Detected change data
[Start of section]

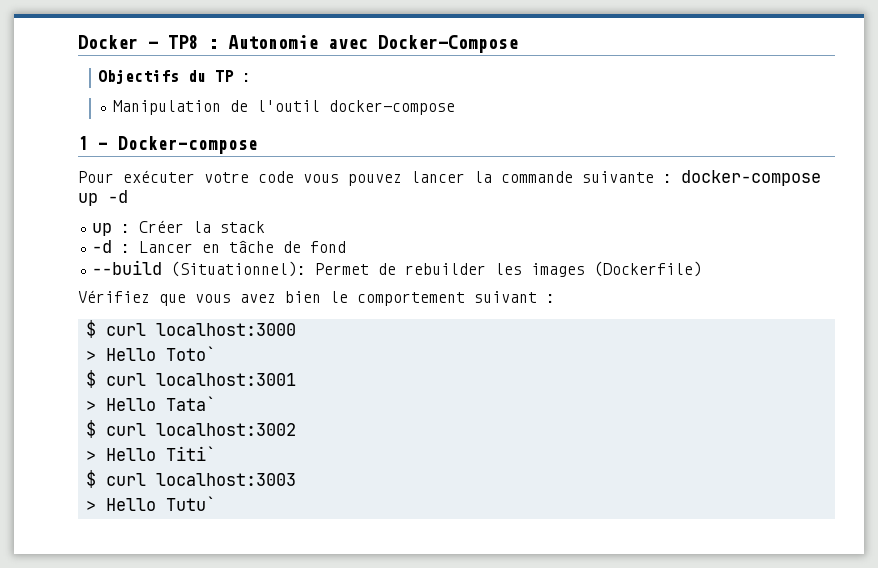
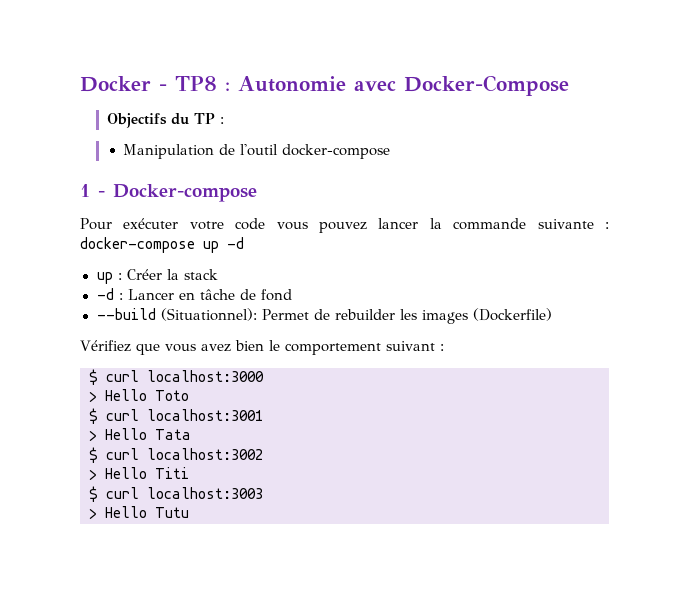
- > Hello Toto`
+ > Hello Toto
- > Hello Tata`
+ > Hello Tata
- > Hello Titi`
+ > Hello Titi
- > Hello Tutu`
+ > Hello Tutu

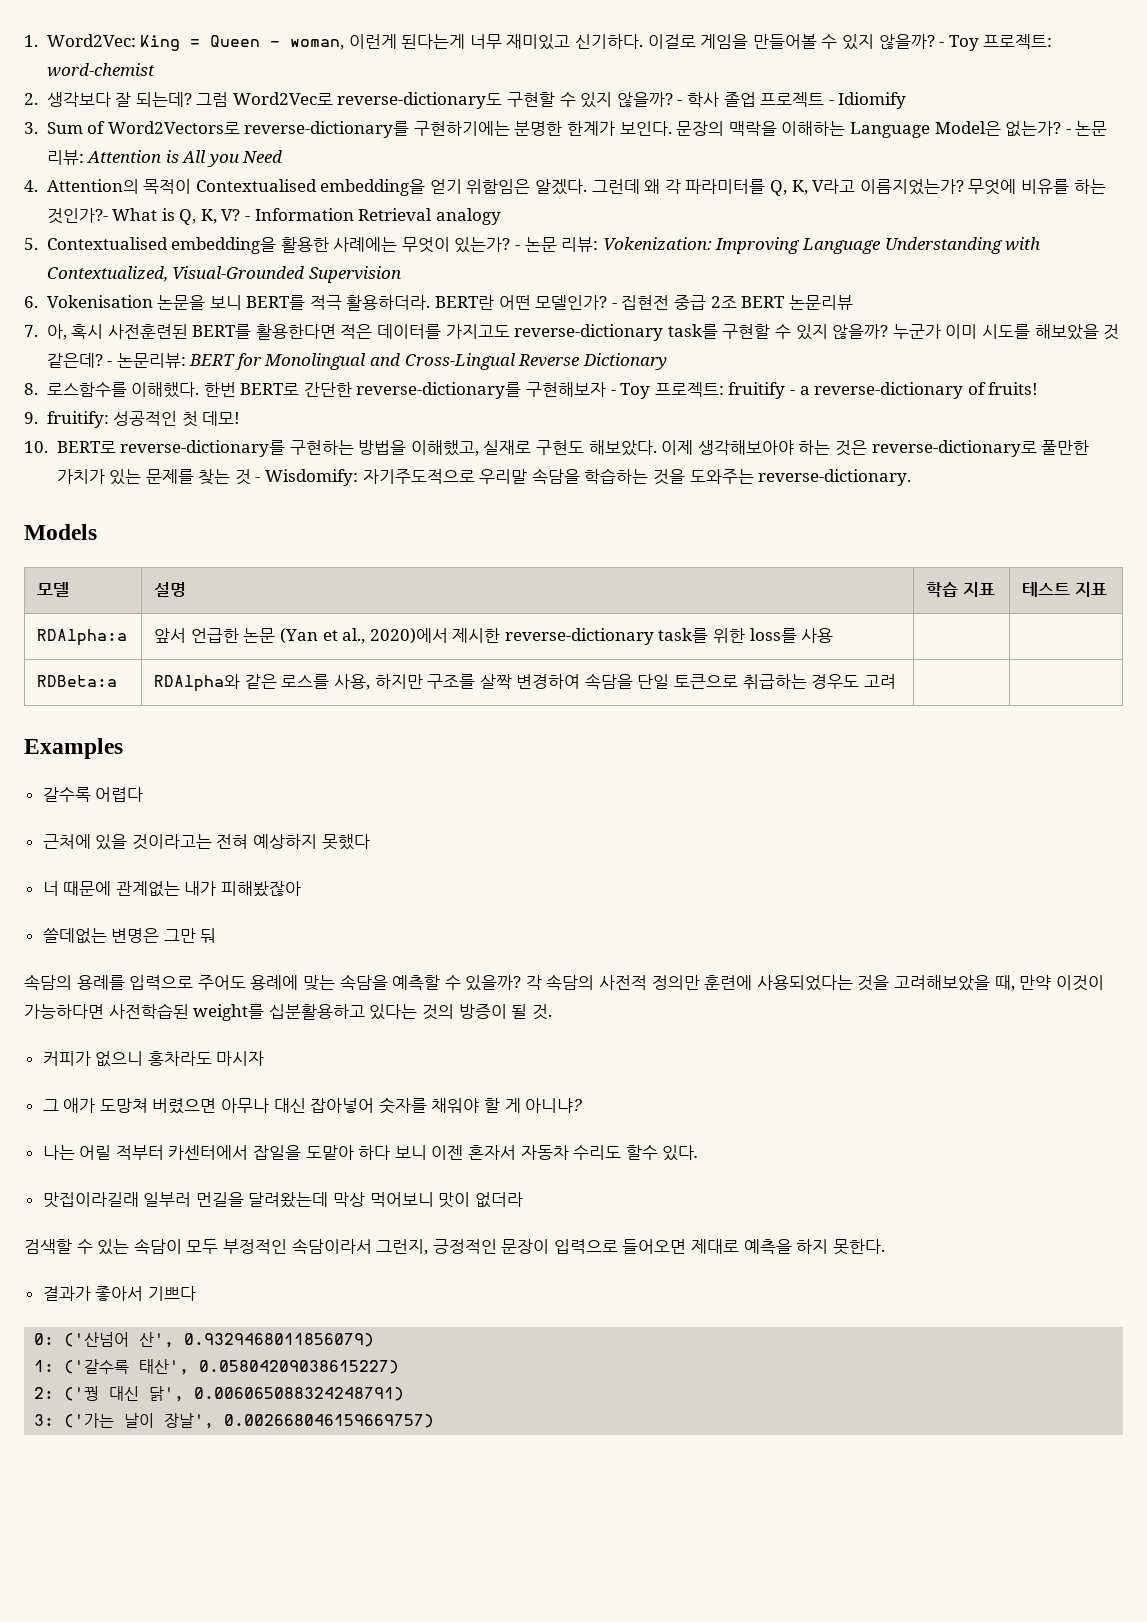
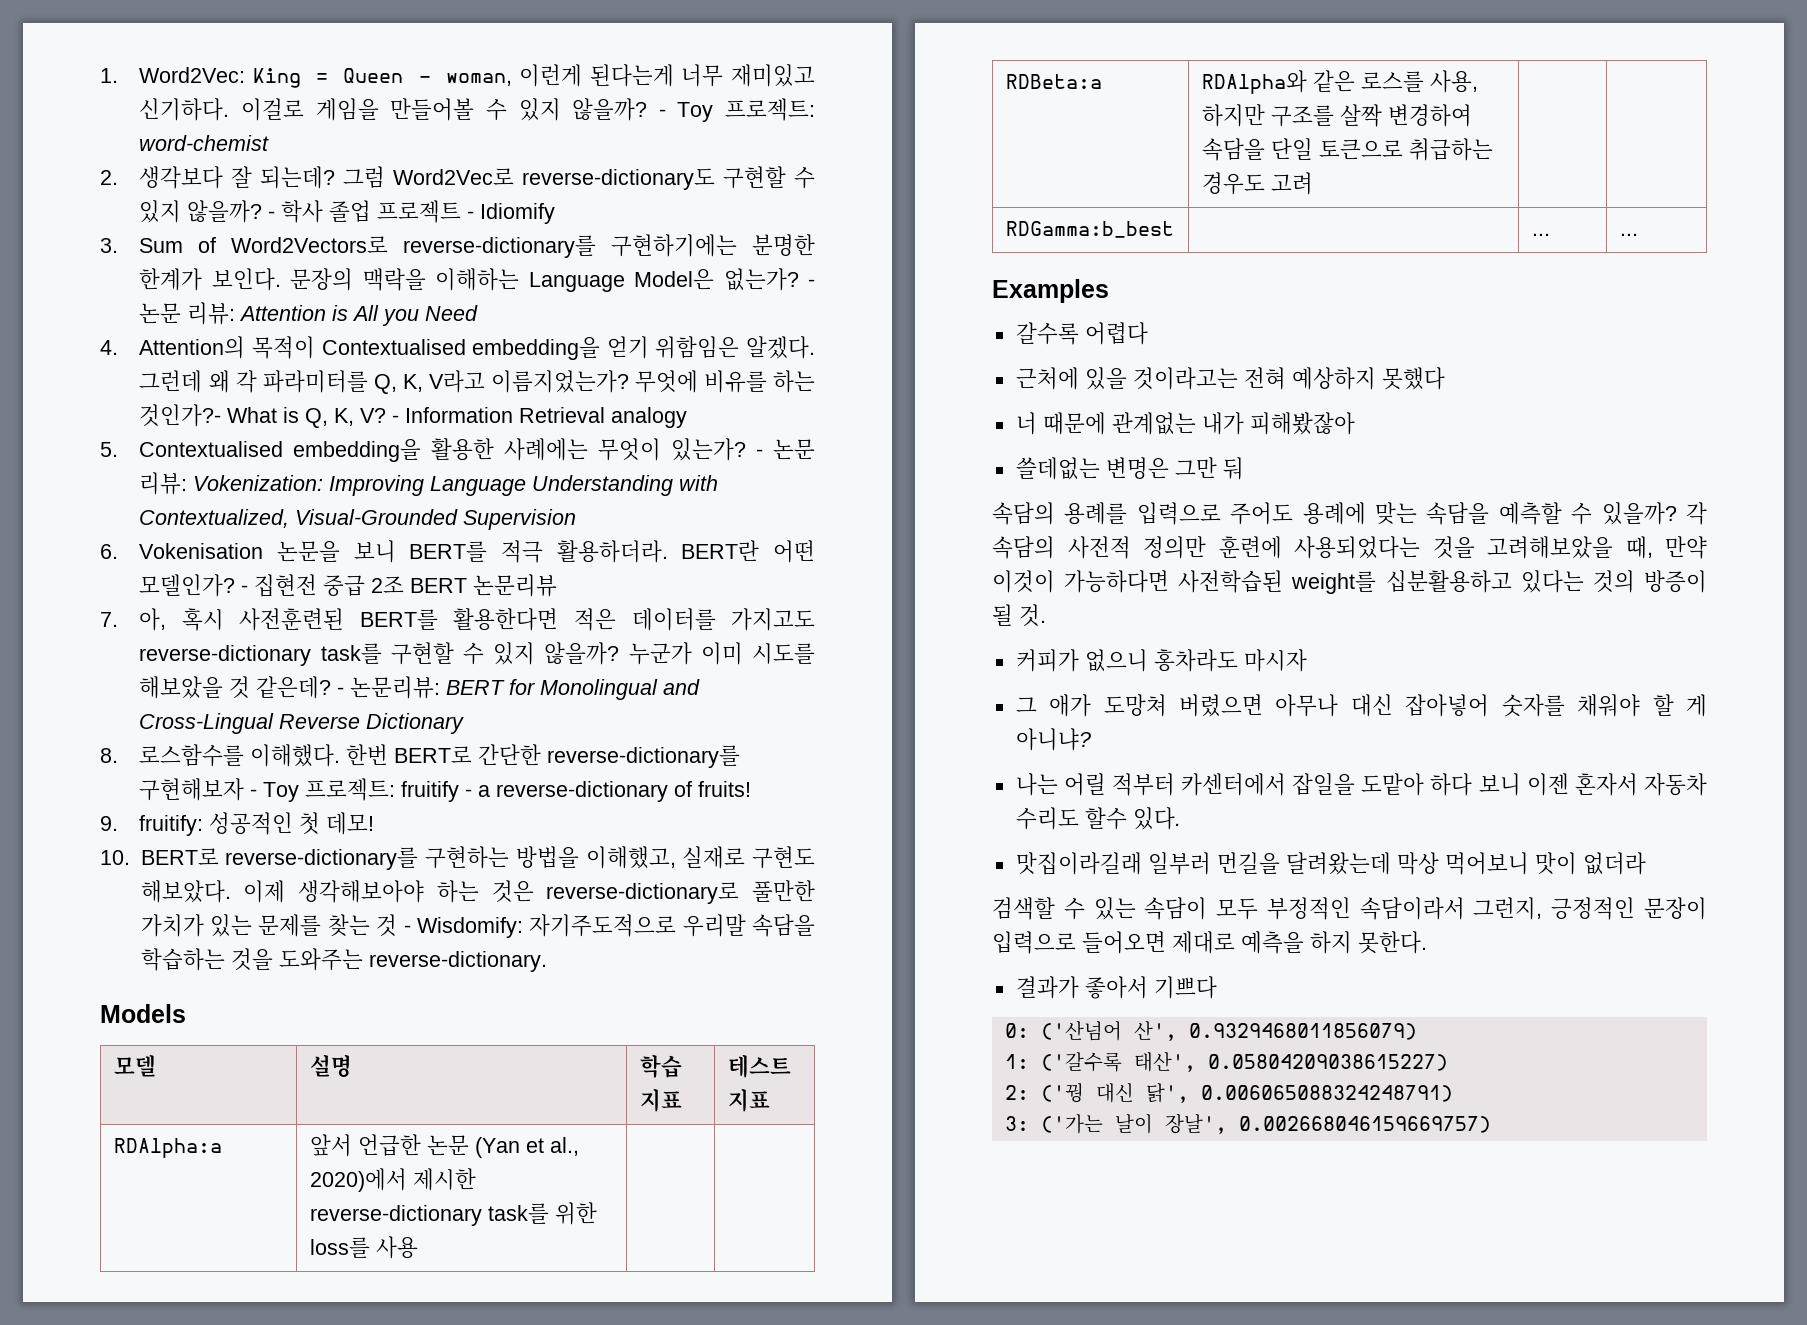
+ RDGamma:b_best | | ... | ...

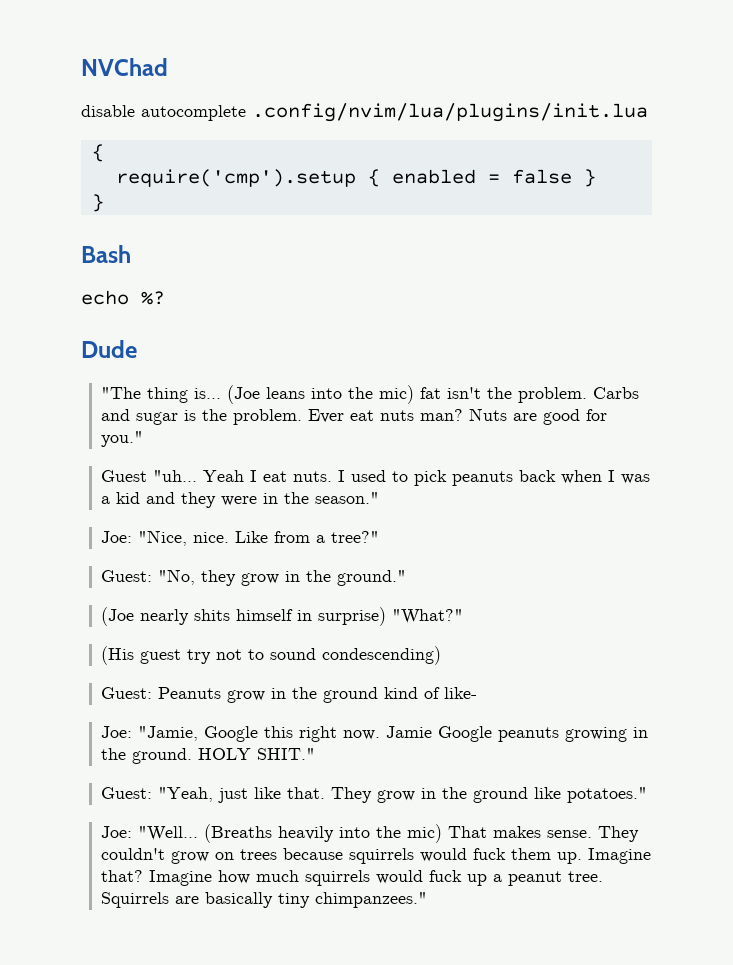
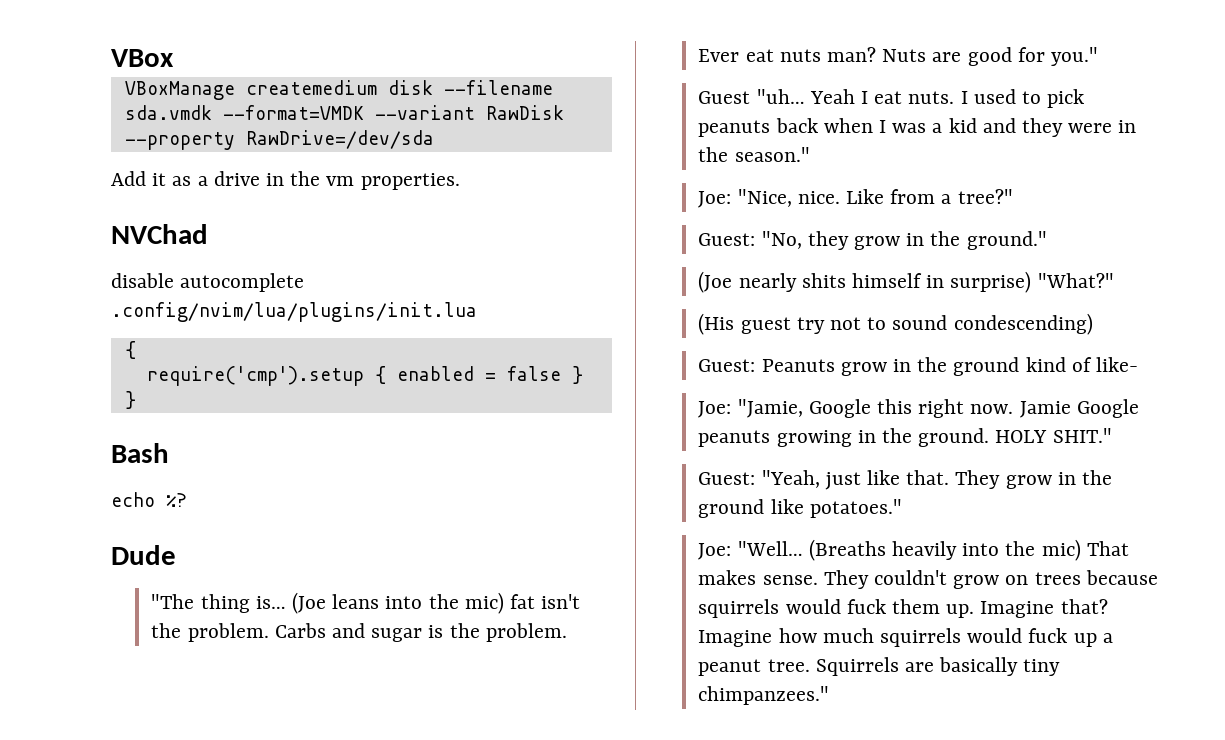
+ VBox
+ VBoxManage createmedium disk --filename sda.vmdk --format=VMDK --variant RawDisk --property RawDrive=/dev/sda
+ Add it as a drive in the vm properties.

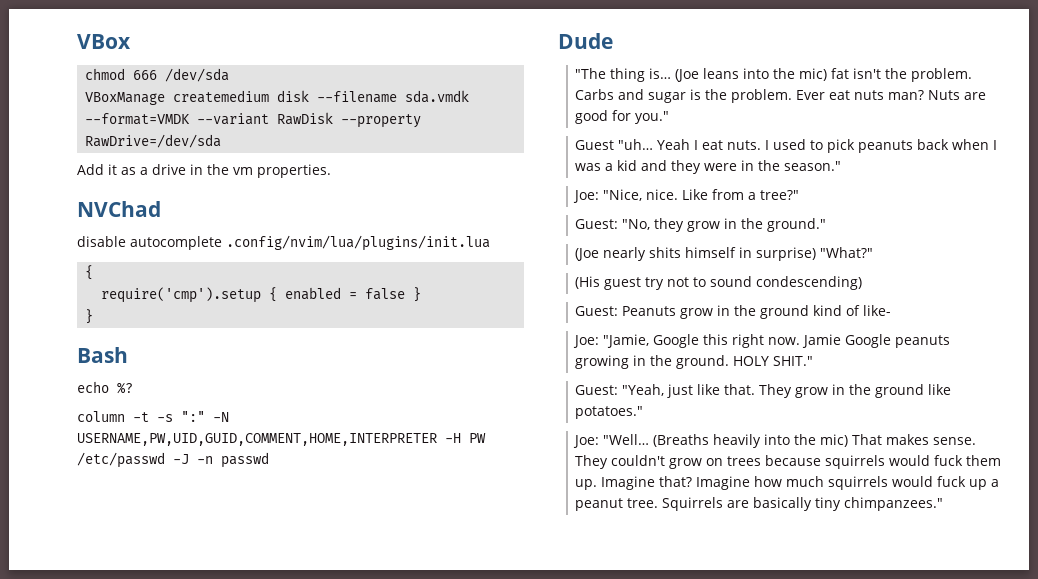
+ chmod 666 /dev/sda
+ column -t -s ":" -N USERNAME,PW,UID,GUID,COMMENT,HOME,INTERPRETER -H PW /etc/passwd -J -n passwd

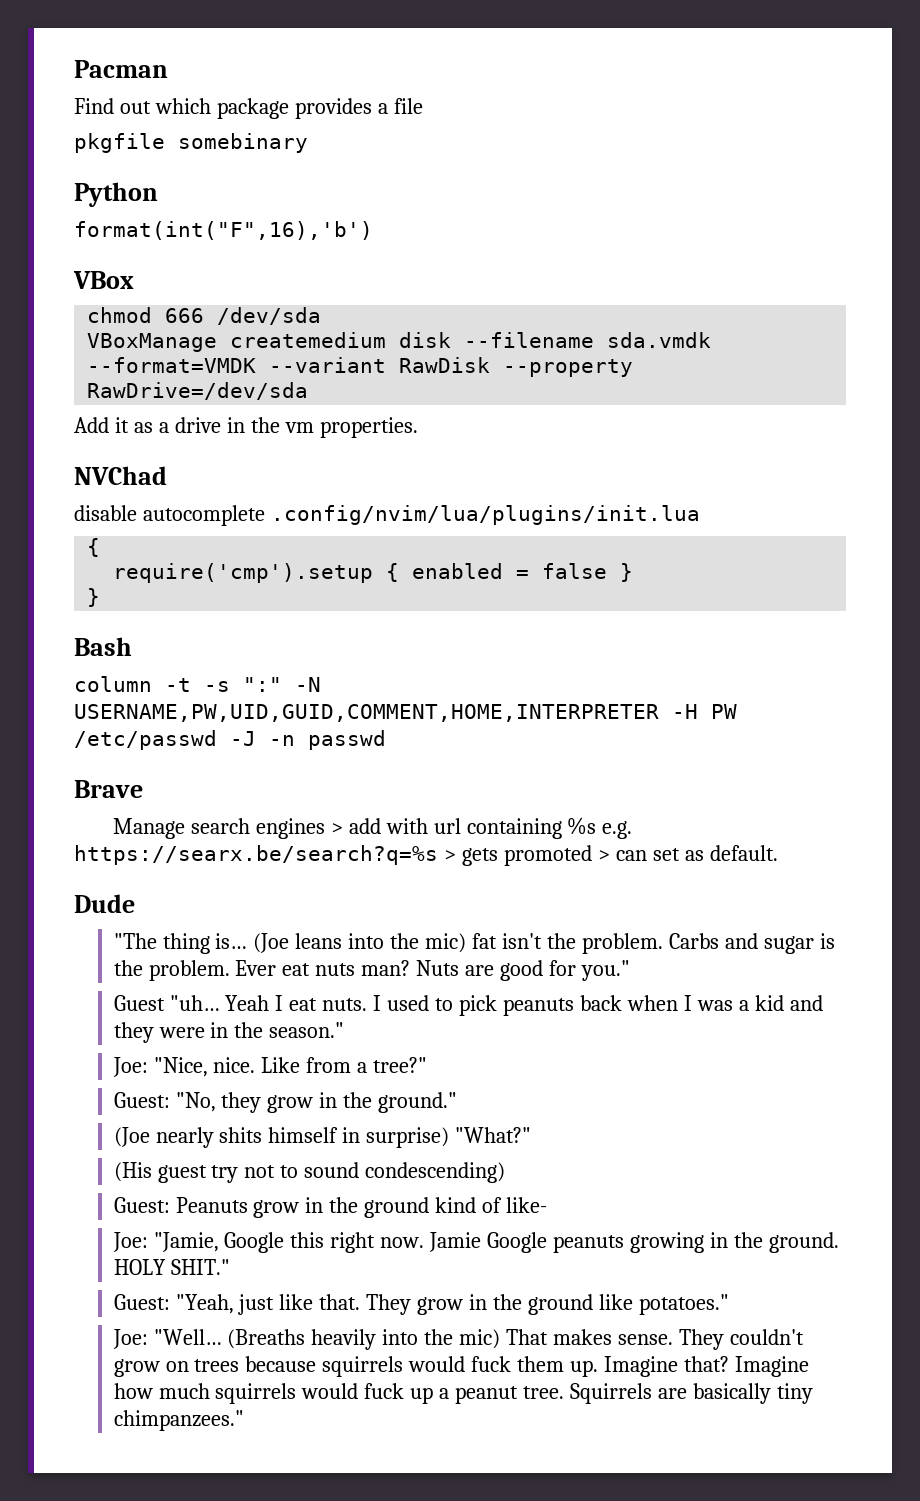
+ Pacman
+ Find out which package provides a file
+ pkgfile somebinary
+ Python
+ format(int("F",16),'b')
- echo %?
+ Brave
+ Manage search engines > add with url containing %s e.g. https://searx.be/search?q=%s > gets promoted > can set as default.

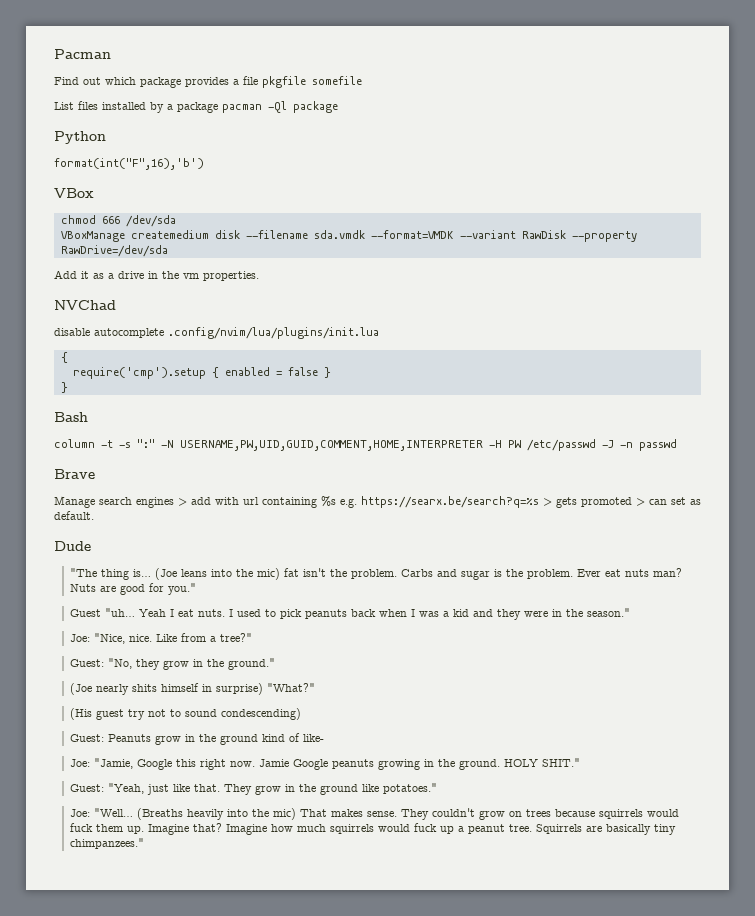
- Find out which package provides a file
- pkgfile somebinary
+ Find out which package provides a file pkgfile somefile
+ List files installed by a package pacman -Ql package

[End of section]

Wherever a picture appears, omit it; copy the rest of the data exactly.

- > Hello Toto`
+ > Hello Toto
- > Hello Tata`
+ > Hello Tata
- > Hello Titi`
+ > Hello Titi
- > Hello Tutu`
+ > Hello Tutu

+ RDGamma:b_best | | ... | ...

+ VBox
+ VBoxManage createmedium disk --filename sda.vmdk --format=VMDK --variant RawDisk --property RawDrive=/dev/sda
+ Add it as a drive in the vm properties.

+ chmod 666 /dev/sda
+ column -t -s ":" -N USERNAME,PW,UID,GUID,COMMENT,HOME,INTERPRETER -H PW /etc/passwd -J -n passwd

+ Pacman
+ Find out which package provides a file
+ pkgfile somebinary
+ Python
+ format(int("F",16),'b')
- echo %?
+ Brave
+ Manage search engines > add with url containing %s e.g. https://searx.be/search?q=%s > gets promoted > can set as default.

- Find out which package provides a file
- pkgfile somebinary
+ Find out which package provides a file pkgfile somefile
+ List files installed by a package pacman -Ql package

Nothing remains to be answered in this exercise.